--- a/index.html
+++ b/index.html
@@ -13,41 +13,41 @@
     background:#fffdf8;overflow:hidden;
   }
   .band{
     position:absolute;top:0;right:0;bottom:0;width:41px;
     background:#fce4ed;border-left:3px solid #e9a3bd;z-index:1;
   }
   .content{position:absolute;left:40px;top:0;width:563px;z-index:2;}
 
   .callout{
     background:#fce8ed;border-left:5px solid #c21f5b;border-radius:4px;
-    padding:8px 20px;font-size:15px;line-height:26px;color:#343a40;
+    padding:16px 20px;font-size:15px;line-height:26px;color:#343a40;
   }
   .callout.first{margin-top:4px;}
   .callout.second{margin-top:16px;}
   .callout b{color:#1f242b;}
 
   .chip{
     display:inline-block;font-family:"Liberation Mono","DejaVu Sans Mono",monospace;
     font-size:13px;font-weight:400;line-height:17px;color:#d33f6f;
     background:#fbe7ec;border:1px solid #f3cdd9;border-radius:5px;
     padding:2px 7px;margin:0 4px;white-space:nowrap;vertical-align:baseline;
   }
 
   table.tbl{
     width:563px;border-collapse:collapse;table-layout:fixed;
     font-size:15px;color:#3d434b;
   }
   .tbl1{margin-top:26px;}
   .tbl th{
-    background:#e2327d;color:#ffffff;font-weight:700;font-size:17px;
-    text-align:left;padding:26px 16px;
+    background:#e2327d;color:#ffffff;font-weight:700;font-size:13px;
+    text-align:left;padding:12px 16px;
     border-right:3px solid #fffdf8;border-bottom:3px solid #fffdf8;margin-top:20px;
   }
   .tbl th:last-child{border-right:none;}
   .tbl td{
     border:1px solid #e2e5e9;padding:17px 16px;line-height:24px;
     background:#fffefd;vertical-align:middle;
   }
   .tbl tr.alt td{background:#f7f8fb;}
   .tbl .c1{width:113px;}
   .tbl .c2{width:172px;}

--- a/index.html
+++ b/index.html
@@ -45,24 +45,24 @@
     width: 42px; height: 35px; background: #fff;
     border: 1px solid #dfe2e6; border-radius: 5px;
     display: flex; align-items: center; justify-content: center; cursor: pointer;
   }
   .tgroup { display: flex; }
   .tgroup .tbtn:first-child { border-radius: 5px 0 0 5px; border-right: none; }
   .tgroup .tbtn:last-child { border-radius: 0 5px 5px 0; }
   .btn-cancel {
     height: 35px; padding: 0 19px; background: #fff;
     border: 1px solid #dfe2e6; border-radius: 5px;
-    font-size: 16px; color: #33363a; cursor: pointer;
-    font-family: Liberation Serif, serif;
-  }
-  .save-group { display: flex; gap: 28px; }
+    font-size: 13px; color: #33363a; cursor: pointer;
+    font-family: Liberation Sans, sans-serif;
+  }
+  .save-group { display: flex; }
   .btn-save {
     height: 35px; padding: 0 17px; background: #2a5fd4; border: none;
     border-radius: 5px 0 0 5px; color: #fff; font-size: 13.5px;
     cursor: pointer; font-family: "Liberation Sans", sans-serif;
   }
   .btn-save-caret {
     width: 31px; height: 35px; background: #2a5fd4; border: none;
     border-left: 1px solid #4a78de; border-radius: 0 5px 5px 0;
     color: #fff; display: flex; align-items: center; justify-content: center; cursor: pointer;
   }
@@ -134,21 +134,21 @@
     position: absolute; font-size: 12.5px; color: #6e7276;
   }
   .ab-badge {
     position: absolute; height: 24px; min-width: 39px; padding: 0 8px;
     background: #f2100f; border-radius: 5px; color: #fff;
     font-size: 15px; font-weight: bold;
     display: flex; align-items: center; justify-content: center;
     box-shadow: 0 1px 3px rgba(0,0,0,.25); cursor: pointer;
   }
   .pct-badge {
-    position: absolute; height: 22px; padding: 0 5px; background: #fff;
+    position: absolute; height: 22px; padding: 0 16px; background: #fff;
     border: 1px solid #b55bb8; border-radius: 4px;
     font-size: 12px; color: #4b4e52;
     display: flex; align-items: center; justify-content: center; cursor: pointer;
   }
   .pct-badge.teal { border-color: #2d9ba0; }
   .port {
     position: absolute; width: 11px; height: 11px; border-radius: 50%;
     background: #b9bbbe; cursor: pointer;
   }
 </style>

------------------------------------

WHAT NEEDS TO BE DONE:
Repeat the entries shown above, every one, word for word.

REPLY TO THE EXERCISE:
--- a/index.html
+++ b/index.html
@@ -13,41 +13,41 @@
     background:#fffdf8;overflow:hidden;
   }
   .band{
     position:absolute;top:0;right:0;bottom:0;width:41px;
     background:#fce4ed;border-left:3px solid #e9a3bd;z-index:1;
   }
   .content{position:absolute;left:40px;top:0;width:563px;z-index:2;}
 
   .callout{
     background:#fce8ed;border-left:5px solid #c21f5b;border-radius:4px;
-    padding:8px 20px;font-size:15px;line-height:26px;color:#343a40;
+    padding:16px 20px;font-size:15px;line-height:26px;color:#343a40;
   }
   .callout.first{margin-top:4px;}
   .callout.second{margin-top:16px;}
   .callout b{color:#1f242b;}
 
   .chip{
     display:inline-block;font-family:"Liberation Mono","DejaVu Sans Mono",monospace;
     font-size:13px;font-weight:400;line-height:17px;color:#d33f6f;
     background:#fbe7ec;border:1px solid #f3cdd9;border-radius:5px;
     padding:2px 7px;margin:0 4px;white-space:nowrap;vertical-align:baseline;
   }
 
   table.tbl{
     width:563px;border-collapse:collapse;table-layout:fixed;
     font-size:15px;color:#3d434b;
   }
   .tbl1{margin-top:26px;}
   .tbl th{
-    background:#e2327d;color:#ffffff;font-weight:700;font-size:17px;
-    text-align:left;padding:26px 16px;
+    background:#e2327d;color:#ffffff;font-weight:700;font-size:13px;
+    text-align:left;padding:12px 16px;
     border-right:3px solid #fffdf8;border-bottom:3px solid #fffdf8;margin-top:20px;
   }
   .tbl th:last-child{border-right:none;}
   .tbl td{
     border:1px solid #e2e5e9;padding:17px 16px;line-height:24px;
     background:#fffefd;vertical-align:middle;
   }
   .tbl tr.alt td{background:#f7f8fb;}
   .tbl .c1{width:113px;}
   .tbl .c2{width:172px;}

--- a/index.html
+++ b/index.html
@@ -45,24 +45,24 @@
     width: 42px; height: 35px; background: #fff;
     border: 1px solid #dfe2e6; border-radius: 5px;
     display: flex; align-items: center; justify-content: center; cursor: pointer;
   }
   .tgroup { display: flex; }
   .tgroup .tbtn:first-child { border-radius: 5px 0 0 5px; border-right: none; }
   .tgroup .tbtn:last-child { border-radius: 0 5px 5px 0; }
   .btn-cancel {
     height: 35px; padding: 0 19px; background: #fff;
     border: 1px solid #dfe2e6; border-radius: 5px;
-    font-size: 16px; color: #33363a; cursor: pointer;
-    font-family: Liberation Serif, serif;
-  }
-  .save-group { display: flex; gap: 28px; }
+    font-size: 13px; color: #33363a; cursor: pointer;
+    font-family: Liberation Sans, sans-serif;
+  }
+  .save-group { display: flex; }
   .btn-save {
     height: 35px; padding: 0 17px; background: #2a5fd4; border: none;
     border-radius: 5px 0 0 5px; color: #fff; font-size: 13.5px;
     cursor: pointer; font-family: "Liberation Sans", sans-serif;
   }
   .btn-save-caret {
     width: 31px; height: 35px; background: #2a5fd4; border: none;
     border-left: 1px solid #4a78de; border-radius: 0 5px 5px 0;
     color: #fff; display: flex; align-items: center; justify-content: center; cursor: pointer;
   }
@@ -134,21 +134,21 @@
     position: absolute; font-size: 12.5px; color: #6e7276;
   }
   .ab-badge {
     position: absolute; height: 24px; min-width: 39px; padding: 0 8px;
     background: #f2100f; border-radius: 5px; color: #fff;
     font-size: 15px; font-weight: bold;
     display: flex; align-items: center; justify-content: center;
     box-shadow: 0 1px 3px rgba(0,0,0,.25); cursor: pointer;
   }
   .pct-badge {
-    position: absolute; height: 22px; padding: 0 5px; background: #fff;
+    position: absolute; height: 22px; padding: 0 16px; background: #fff;
     border: 1px solid #b55bb8; border-radius: 4px;
     font-size: 12px; color: #4b4e52;
     display: flex; align-items: center; justify-content: center; cursor: pointer;
   }
   .pct-badge.teal { border-color: #2d9ba0; }
   .port {
     position: absolute; width: 11px; height: 11px; border-radius: 50%;
     background: #b9bbbe; cursor: pointer;
   }
 </style>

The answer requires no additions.